His psychiatrist who joined team at airport said to me, “What you’ve got here is someone suicidal. He can’t commit suicide himself, so he’s going to force you to kill him. “

He was siting on an aviation fuel tank, a cylindrical tower about twenty feet high, with a rifle in one hand, a shotgun in the other and his former boss sitting ten feet away in view of FBI snipers. He said he was coming off at high noon. The tank had been filled to avoid fumes exploding from stray round. The doctor said expect him to force his killing then with his family watching. The FBI commander on-scene grew up in the same small community in Arkansas as the subject, whose mother was also his grade school teacher.

This guy’s sitting in the open on this tank. An agent rolls up in a bureau car, gets on its PA system, and said, “this is LB.” (Later number two man at the fbi.)

The guy says, “so what?”

LB says, “I see you’re from Mina, Arkansas.”

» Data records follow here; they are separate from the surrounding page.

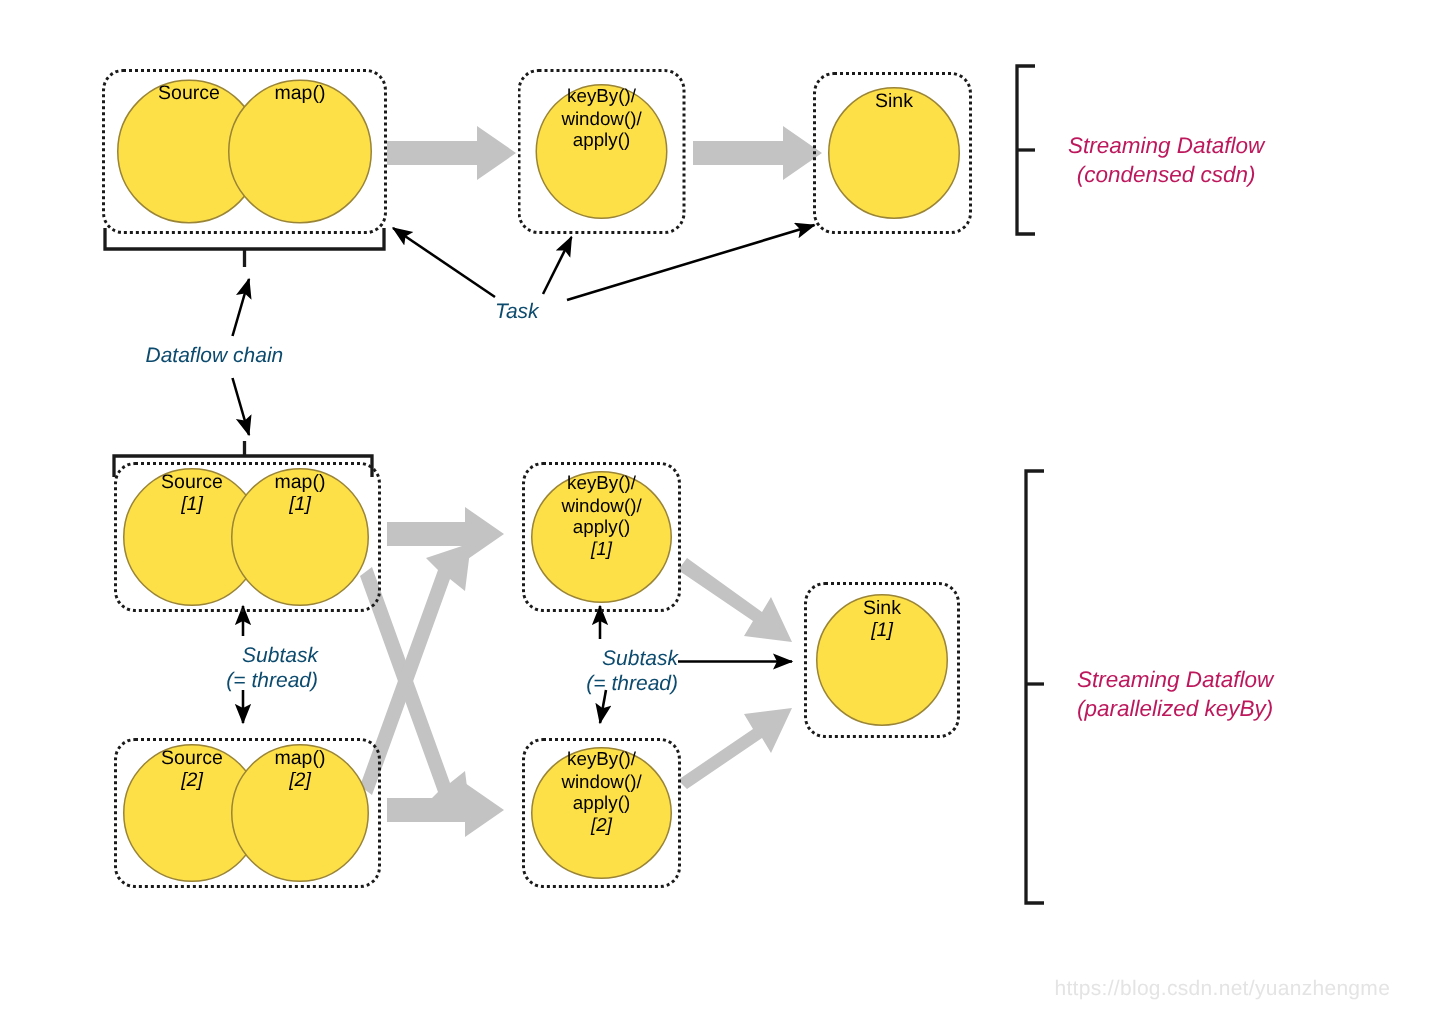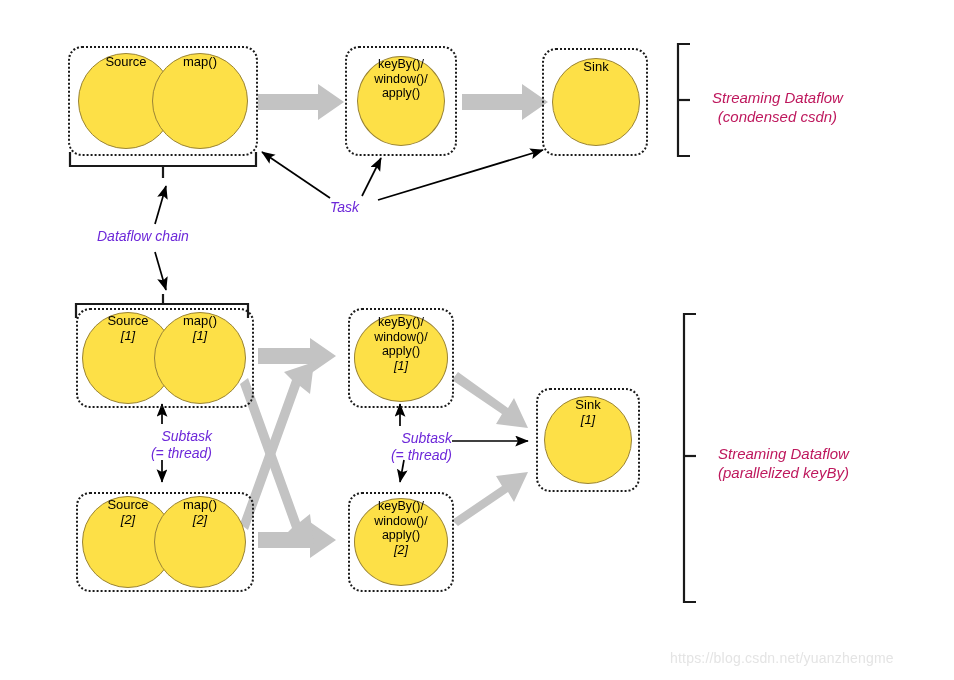--- a/index.html
+++ b/index.html
@@ -66,7 +66,7 @@
     font-style: italic;
     font-size: 14px;
     line-height: 17px;
-    color: #6d28d9;
+    color: #0c4a6e;
     white-space: nowrap;
   }
   .label.center {

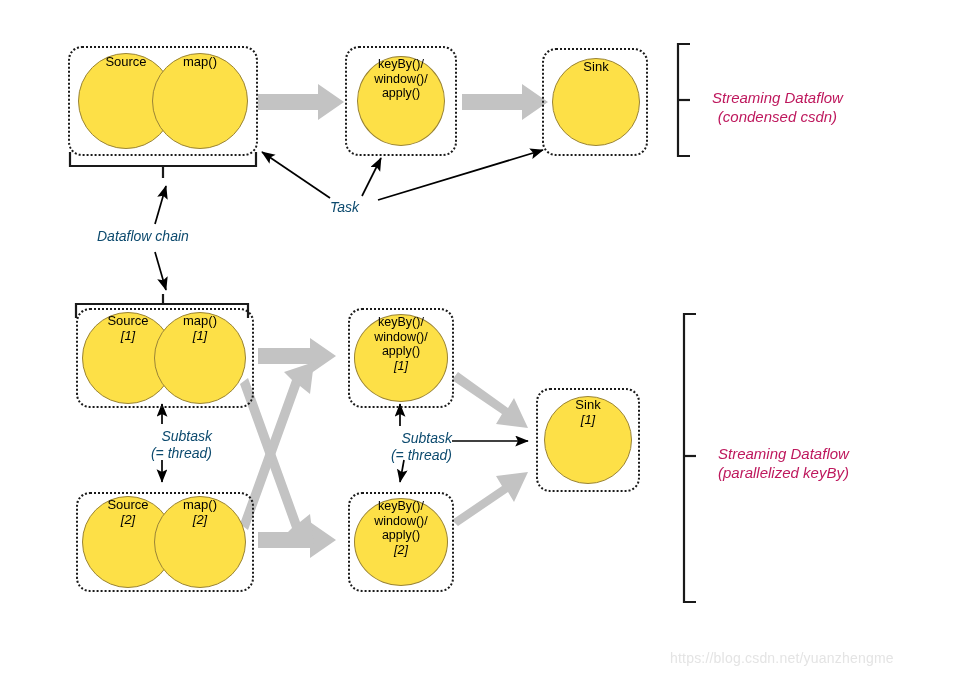--- a/index.html
+++ b/index.html
@@ -280,7 +280,7 @@
     <div>(parallelized keyBy)</div>
   </div>
 
-  <div class="watermark" style="left:670px; top:650px;">
+  <div class="watermark" style="left:703px; top:650px;">
     <span>https://blog.csdn.net/yuanzhengme</span>
   </div>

The guy says, “yeah, so what?”

“Well, I’m from mina.” There’s a pause. “Furthermore your mother was my teacher in fourth grade.” LB was trying to establish some rapport.

The subject stood up, “I hate my fucking mother!” He fired a round through the windshield of the Bureau car. Agent LB got the hell out of there. This was about ten thirty.

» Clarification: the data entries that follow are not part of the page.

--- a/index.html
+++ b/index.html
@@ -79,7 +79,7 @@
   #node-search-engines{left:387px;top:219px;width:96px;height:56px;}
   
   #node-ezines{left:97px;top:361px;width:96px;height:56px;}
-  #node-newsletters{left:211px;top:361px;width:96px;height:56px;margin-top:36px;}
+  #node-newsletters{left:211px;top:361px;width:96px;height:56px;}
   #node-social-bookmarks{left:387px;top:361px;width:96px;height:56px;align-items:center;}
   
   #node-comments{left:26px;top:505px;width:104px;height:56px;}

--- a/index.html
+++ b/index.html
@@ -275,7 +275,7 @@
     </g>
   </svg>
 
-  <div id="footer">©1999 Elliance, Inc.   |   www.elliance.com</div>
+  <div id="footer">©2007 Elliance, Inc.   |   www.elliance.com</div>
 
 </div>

The small plane from Spokane lands about eleven fifty. The plane is taxiing up. He can see it. A couple cars are moving closer to the tower. At the stroke of noon the guy has his hostage start down the circular staircase wrapped around the outside of the tower. Halfway down, the hostage starts running down the steps out of the line of fire. Agents order the kidnapper to drop the guns. He turns on them. They shoot and kill him.

I roll up with other agents as this takes place. The plane with the family diverts. We jump over the retaining wall, rush up to render first aid to mr. Abernathy, now dead on the steps with aviation fuel from the penetrated tank bathing him.

We grab him off the steps, drag him over the retaining wall, put him int he trunk of a bureau car, speed out of the area to a waiting ems unit, which refused to approach after shots were fired.

Aviation fuel is spilling all over the place. The fire department is rolling up.